Set at an unspecified date in the future, the whole of Britain is surrounded by a coastal wall, 10,000 km long. This is policed, day and night, by national service conscripts who have to shoot on sight any approaching boats. You might not think Britain a good place to be, but there are always worse places, and one of those is the open sea. Another is Britain in the future. Immigrants who manage to get past the Wall can either by set back in the sea or become Help (basically domestic slaves). Anyone policing the wall who lets an Other in — no matter how heroically they tried to prevent it — is put to sea in a boat. A few people, called Breeders, have children and are let off Wall-duty, but most people refuse to bring any offspring into this terrible world.
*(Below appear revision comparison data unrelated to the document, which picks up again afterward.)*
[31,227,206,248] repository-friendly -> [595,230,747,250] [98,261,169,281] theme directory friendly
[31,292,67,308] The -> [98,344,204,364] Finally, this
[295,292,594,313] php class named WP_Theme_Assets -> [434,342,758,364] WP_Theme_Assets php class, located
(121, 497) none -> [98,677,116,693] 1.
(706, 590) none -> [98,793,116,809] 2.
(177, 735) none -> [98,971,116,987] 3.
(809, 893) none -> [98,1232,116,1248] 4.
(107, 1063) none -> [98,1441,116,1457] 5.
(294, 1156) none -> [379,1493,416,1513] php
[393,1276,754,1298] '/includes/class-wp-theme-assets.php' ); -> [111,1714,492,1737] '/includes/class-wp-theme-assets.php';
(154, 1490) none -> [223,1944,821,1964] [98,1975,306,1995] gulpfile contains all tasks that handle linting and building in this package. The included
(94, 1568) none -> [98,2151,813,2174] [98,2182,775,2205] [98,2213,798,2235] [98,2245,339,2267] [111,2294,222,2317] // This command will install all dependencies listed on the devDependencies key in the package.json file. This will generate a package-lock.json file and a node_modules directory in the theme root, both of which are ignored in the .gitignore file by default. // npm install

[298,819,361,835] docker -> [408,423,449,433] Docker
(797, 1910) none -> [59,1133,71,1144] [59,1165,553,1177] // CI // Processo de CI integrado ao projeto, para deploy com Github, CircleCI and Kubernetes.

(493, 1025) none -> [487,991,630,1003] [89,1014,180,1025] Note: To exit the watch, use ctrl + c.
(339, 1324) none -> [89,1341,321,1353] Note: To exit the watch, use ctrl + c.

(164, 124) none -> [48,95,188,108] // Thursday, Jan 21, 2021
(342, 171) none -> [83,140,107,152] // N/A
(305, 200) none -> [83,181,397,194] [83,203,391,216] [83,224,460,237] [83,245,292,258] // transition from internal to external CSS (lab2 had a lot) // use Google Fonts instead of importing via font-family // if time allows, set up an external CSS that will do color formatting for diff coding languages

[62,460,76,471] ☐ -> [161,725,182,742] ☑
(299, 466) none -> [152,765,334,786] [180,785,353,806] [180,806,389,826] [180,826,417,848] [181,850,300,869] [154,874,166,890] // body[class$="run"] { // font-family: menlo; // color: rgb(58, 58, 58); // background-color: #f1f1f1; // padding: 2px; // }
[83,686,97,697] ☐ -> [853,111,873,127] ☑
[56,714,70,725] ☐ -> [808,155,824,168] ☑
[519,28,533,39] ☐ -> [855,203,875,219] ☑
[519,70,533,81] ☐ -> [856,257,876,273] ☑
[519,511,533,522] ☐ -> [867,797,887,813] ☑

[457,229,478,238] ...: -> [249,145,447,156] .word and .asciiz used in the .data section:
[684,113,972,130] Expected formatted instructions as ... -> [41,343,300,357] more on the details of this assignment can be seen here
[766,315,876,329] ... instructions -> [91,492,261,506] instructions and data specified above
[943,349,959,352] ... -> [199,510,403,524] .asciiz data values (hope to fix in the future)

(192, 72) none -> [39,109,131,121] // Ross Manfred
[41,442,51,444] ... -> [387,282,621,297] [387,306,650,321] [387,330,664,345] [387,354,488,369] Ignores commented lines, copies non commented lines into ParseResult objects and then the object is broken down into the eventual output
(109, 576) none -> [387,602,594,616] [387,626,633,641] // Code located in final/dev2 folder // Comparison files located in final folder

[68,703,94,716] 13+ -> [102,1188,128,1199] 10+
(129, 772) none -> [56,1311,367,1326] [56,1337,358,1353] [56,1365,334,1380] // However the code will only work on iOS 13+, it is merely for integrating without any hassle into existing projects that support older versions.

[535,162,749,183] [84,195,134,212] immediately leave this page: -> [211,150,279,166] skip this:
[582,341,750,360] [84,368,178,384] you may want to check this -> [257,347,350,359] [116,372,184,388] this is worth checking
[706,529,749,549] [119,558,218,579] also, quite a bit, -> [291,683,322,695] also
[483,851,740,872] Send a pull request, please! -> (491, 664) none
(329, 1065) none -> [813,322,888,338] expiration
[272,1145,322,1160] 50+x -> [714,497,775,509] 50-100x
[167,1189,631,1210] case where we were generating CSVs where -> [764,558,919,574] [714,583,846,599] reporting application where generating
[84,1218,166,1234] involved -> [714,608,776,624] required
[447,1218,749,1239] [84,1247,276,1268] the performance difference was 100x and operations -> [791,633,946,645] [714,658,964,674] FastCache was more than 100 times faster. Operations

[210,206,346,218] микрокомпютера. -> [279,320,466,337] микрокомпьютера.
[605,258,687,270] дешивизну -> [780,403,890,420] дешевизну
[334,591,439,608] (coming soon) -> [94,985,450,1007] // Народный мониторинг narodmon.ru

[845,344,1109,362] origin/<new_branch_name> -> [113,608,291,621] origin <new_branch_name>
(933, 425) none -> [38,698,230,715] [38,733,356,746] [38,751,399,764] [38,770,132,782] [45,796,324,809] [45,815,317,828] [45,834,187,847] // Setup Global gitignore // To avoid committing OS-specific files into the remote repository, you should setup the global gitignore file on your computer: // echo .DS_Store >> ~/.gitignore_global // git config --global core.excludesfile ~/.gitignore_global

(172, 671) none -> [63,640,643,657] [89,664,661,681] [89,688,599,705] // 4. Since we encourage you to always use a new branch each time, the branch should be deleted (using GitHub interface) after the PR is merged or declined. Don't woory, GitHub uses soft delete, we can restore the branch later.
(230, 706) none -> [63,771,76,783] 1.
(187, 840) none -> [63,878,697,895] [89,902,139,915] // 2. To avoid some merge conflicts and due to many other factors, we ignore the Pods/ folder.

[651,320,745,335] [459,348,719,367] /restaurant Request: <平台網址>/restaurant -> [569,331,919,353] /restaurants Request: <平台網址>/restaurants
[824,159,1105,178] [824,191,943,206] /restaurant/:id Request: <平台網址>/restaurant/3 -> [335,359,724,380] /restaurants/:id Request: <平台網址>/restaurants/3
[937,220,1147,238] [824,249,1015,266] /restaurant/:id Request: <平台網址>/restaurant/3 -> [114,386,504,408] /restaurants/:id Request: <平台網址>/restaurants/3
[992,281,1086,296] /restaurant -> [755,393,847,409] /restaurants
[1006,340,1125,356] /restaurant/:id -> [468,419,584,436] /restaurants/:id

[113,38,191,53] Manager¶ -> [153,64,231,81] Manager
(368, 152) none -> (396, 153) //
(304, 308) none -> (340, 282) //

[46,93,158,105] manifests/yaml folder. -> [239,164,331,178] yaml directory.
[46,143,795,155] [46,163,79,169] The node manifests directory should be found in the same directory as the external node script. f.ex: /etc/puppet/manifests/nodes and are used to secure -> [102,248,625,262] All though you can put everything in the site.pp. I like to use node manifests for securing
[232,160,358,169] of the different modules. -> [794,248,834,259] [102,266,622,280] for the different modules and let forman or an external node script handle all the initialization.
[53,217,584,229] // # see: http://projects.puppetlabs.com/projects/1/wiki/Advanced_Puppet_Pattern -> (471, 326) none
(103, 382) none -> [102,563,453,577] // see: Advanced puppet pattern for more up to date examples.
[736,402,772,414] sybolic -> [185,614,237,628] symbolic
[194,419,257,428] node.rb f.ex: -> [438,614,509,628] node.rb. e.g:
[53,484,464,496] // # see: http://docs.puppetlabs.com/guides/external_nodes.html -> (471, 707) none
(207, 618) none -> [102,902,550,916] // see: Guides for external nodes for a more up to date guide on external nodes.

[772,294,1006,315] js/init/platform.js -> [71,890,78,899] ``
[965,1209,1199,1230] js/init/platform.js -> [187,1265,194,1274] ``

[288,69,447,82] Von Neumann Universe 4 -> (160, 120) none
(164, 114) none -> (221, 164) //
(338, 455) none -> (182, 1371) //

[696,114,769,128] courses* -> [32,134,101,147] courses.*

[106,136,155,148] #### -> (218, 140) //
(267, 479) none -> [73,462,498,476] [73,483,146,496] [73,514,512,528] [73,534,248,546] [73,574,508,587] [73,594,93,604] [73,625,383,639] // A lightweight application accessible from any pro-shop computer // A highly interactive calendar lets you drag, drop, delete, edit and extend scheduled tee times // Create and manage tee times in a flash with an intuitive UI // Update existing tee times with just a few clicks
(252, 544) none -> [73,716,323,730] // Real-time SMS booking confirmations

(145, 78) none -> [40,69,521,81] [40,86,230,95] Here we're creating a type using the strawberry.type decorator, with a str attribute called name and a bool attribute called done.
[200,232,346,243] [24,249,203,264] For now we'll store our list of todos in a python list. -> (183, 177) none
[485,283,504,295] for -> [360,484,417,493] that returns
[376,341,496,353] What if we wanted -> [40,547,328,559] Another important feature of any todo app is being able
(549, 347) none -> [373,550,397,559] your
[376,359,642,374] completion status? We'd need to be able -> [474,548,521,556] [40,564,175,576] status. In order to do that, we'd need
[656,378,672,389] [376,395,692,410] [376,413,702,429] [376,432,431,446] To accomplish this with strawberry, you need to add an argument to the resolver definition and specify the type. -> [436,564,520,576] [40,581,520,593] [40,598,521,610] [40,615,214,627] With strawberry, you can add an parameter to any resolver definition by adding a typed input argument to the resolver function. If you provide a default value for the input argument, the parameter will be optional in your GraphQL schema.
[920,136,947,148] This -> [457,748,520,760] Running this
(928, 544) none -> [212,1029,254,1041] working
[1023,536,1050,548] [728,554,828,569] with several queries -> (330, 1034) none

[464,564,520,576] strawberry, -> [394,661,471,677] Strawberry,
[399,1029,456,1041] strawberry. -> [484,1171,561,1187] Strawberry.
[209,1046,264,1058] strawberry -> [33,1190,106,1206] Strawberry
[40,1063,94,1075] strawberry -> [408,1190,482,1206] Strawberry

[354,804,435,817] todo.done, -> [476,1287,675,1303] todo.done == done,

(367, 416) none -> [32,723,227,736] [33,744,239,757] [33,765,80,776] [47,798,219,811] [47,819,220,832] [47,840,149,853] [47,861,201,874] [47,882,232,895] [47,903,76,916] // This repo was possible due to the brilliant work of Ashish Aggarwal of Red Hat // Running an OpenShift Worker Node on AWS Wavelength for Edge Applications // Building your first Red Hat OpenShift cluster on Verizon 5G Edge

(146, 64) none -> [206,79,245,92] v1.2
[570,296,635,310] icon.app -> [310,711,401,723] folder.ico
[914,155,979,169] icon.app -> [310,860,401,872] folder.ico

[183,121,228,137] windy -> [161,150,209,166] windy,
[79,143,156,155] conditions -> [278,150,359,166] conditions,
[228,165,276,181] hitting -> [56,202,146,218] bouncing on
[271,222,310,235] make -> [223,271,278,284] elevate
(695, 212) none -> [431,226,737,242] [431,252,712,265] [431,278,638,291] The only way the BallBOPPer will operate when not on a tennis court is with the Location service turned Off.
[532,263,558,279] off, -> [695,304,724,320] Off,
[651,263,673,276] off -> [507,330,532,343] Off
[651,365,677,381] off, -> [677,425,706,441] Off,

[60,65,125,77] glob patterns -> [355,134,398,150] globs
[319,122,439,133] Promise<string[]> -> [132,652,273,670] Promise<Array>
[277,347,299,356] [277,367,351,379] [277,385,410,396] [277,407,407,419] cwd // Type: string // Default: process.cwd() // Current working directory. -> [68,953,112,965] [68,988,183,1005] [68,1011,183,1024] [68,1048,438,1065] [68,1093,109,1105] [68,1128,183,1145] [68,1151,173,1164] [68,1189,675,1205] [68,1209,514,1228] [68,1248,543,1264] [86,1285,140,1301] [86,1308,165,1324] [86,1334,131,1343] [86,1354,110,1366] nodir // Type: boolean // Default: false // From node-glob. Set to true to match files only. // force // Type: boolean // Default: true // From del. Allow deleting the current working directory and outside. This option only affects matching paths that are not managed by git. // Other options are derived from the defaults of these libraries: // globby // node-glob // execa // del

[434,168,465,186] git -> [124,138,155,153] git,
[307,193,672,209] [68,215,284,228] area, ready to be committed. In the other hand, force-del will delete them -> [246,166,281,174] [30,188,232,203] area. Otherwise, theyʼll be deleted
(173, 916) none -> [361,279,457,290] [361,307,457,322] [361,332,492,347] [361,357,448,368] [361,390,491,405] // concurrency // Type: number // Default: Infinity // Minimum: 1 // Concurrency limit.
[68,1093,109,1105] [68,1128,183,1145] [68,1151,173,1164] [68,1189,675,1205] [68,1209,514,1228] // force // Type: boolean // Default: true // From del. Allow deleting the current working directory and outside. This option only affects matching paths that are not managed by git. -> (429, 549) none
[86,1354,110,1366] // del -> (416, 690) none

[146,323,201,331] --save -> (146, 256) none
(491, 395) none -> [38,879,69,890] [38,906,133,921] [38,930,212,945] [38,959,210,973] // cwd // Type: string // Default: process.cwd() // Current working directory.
The tale follows the fortunes (or misfortunes) of Kavanagh, a new arrival, as he begins his two-year stint working on the Wall. The overriding experiences on the Wall are of cold and boredom. The fear that Others will come and they will have to fight them is real, but preoccupies him less often than the rigours of an entirely comfortless life. Very slowly, he forms bonds with other people working on the Wall. Eventually, he does have to fight. And that's when things change. The second half of the book is very little like the first and more of an adventure story. It's not a particularly happy adventure, and Kavanagh often rather wishes he were back on the Wall.

It's a strange book because it is so clearly in two halves. But so often our lives are turned around by a single event. What happens to Kavanagh when the Others attack the Wall changes the course of his life entirely, through no fault of his own. The quiet monotony of his life in the first half conveniently gives him time to ponder the state of the world. This is maybe a lazy bit of world-building, but it's so natural to reflect on what he's left behind and why he's on the Wall that it doesn't look clumsy as you read it.

One of the more disturbing aspects of the book is that people, Kavanagh included, accept the way things are. There is no hint of rebellion against Wall duties. Normal middle-class people are happy to take a Help-slave. Perhaps that's no surprise. Another thing that is consistent, then and now, is the fury of youth with what the older generation has made the world. But it's rather impotent fury. As Kavanagh says at one point to an older man who hopes to advise him, 'Why don’t you travel back in time and unfuckup the world and then travel back here and maybe we can talk.’ Perhaps we can have some potent fury some time soon that will help us step back from this fate.